China has indicated that it will achieve net zero by 2060, a decade later than the West. Its per capita emissions have been rising. But at the same time, in all technologies needed for reaching net zero, the Chinese have acted strategically and with admirable success. Between 2005 and 2012-13, they took over from the Germans the leadership in the production of solar panels and have since dominated the global market. They lead the world in electric vehicles (EVs) and their batteries. They have an ambitious green hydrogen economy programme. They are well placed technologically to get to net zero by and even before 2050. The EU’s new regime of linking import duties to the embedded carbon (carbon emissions in the entire chain of production) in a product is a step in the right direction and would provide an incentive to stakeholders to reduce the use of fossil fuels.

India is now an exemplar for the developing world. It is undertaking its energy transition away from fossil fuels at a pace that is a surprise to all. It aims to create 500 GW of fossil fuel-free capacity by 2030, reducing per unit carbon emissions from electricity. EVs are rapidly gaining market share. India has an ambitious and well-designed National Green Hydrogen Mission. It is well placed to acquire the ability to replace fossil fuels in hard-to-abate sectors in the coming decade. The country has reduced its carbon emissions per unit of its GDP through energy efficiency. It is decoupling growth from carbon emissions.

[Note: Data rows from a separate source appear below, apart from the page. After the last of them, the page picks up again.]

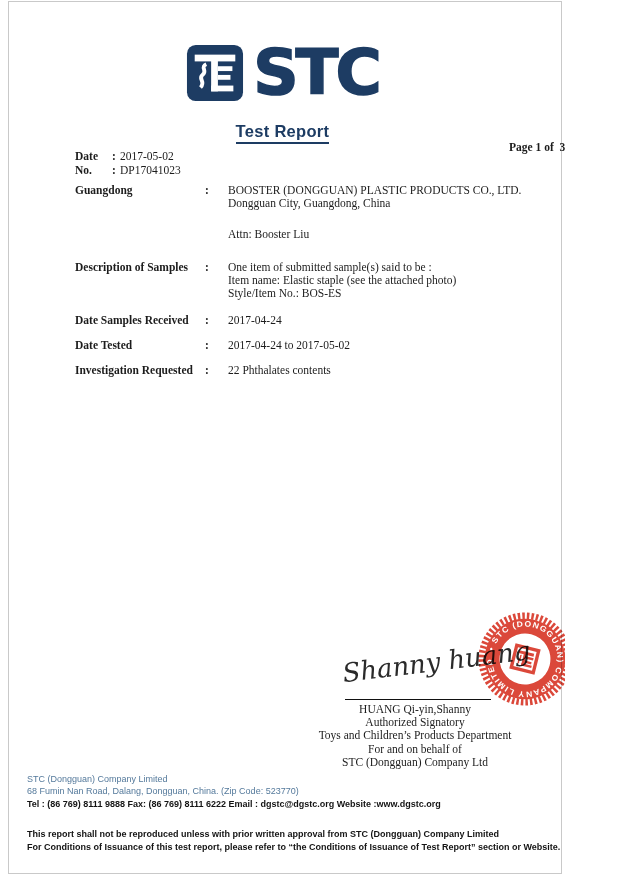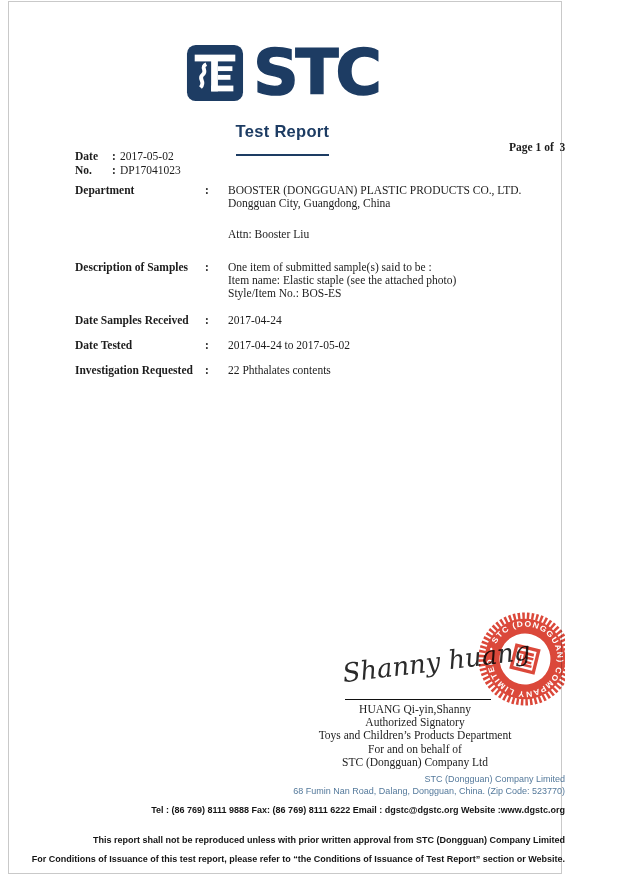--- a/index.html
+++ b/index.html
@@ -12,21 +12,21 @@
   .logo{position:absolute;top:44px;left:0;right:0;display:flex;justify-content:center;
         align-items:center;gap:9px;}
   .logo-mark{width:58px;height:58px;display:block;}
   .brand{font-family:"DejaVu Sans","Liberation Sans",sans-serif;font-weight:bold;
         font-size:63px;line-height:58px;color:#1d3c63;letter-spacing:-3px;
         -webkit-text-stroke:1.5px #1d3c63;}
 
   .report-title{position:absolute;top:122px;left:0;right:0;text-align:center;}
   .report-title span{display:inline-block;font-family:"Liberation Sans",sans-serif;
         font-weight:bold;font-size:16.5px;color:#1d3c63;border-bottom:2px solid #1d3c63;
-        padding-bottom:13px;letter-spacing:.3px;}
+        padding-bottom:1px;letter-spacing:.3px;}
 
   
   .meta{position:absolute;left:75px;top:141px;width:340px;font-size:11.5px;}
   .meta-row{position:absolute;left:0;white-space:nowrap;}
   .mlbl{font-weight:bold;display:inline-block;width:37px;margin-top:9px;}
   .mcol{display:inline-block;width:8px;font-weight:bold;}
   .mval{display:inline-block;}
   .pageno{position:absolute;left:461px;top:141px;font-size:11.5px;font-weight:bold;
         white-space:pre;margin-left:48px;}
 
@@ -46,24 +46,24 @@
   .sig-text{position:absolute;left:270px;top:703px;width:290px;text-align:center;
         font-size:11.5px;line-height:13.2px;}
 
   
   .stamp{position:absolute;left:477px;top:611px;width:96px;height:96px;
         transform:rotate(14deg);opacity:.93;mix-blend-mode:multiply;z-index:5;}
   .stamp text{font-family:"Liberation Sans",sans-serif;font-weight:bold;font-size:8.2px;
         fill:#ffffff;letter-spacing:1px;}
 
   
-  .footer{position:absolute;left:0;right:0;top:772px;text-align:right;
-        font-family:"Liberation Sans","DejaVu Sans",sans-serif;font-size:9px;line-height:10px;}
+  .footer{position:absolute;left:0;right:0;top:772px;text-align:left;
+        font-family:"Liberation Sans","DejaVu Sans",sans-serif;font-size:9px;line-height:10px;padding-left:27px;}
   .f-blue{color:#54799b;margin-top:2px;}
-  .f-dark{color:#141414;font-weight:bold;margin-top:9px;}
+  .f-dark{color:#141414;font-weight:bold;margin-top:3px;}
   .f-dark.gap{margin-top:20px;}
 </style>
 </head>
 <body>
 
 <div class="page">
   <div class="page-border"></div>
 
   <div class="logo">
     <svg class="logo-mark" viewBox="0 0 60 60">
@@ -86,21 +86,21 @@
     <div class="meta-row" style="top:0">
       <span class="mlbl">Date</span><span class="mcol">:</span><span class="mval">2017-05-02</span>
     </div>
     <div class="meta-row" style="top:14px">
       <span class="mlbl">No.</span><span class="mcol">:</span><span class="mval">DP17041023</span>
     </div>
   </div>
   <div class="pageno">Page 1 of  3</div>
 
   <div class="irow" style="top:184px">
-    <span class="ilbl">Department</span>
+    <span class="ilbl">Guangdong</span>
     <span class="icol">:</span>
     <div class="ival">
       <div class="vline">BOOSTER (DONGGUAN) PLASTIC PRODUCTS CO., LTD.</div>
       <div class="vline">Dongguan City, Guangdong, China</div>
       <div class="vline"></div>
       <div class="vline">Attn: Booster Liu</div>
     </div>
   </div>
 
   <div class="irow" style="top:261px">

In an optimistic scenario, the advanced industrial economies will reduce their per capita emissions rapidly in the coming decade. The developing world will get help to use new carbon-free energy sources, which are now cheaper, with climate finance and assistance for capacity-building. India’s push for the creation of the International Solar Alliance was a timely act of leadership. Climate activists, when they meet at COPs, the forthcoming World Sustainable Development Summit (February 7-9) in New Delhi and similar gatherings across the world, need to focus on the downward trajectory of per capita emissions and mobilise public support to ensure immediate action. Time is running out. A change in the attitude of the Republicans is a must so that the US acts and leads by example.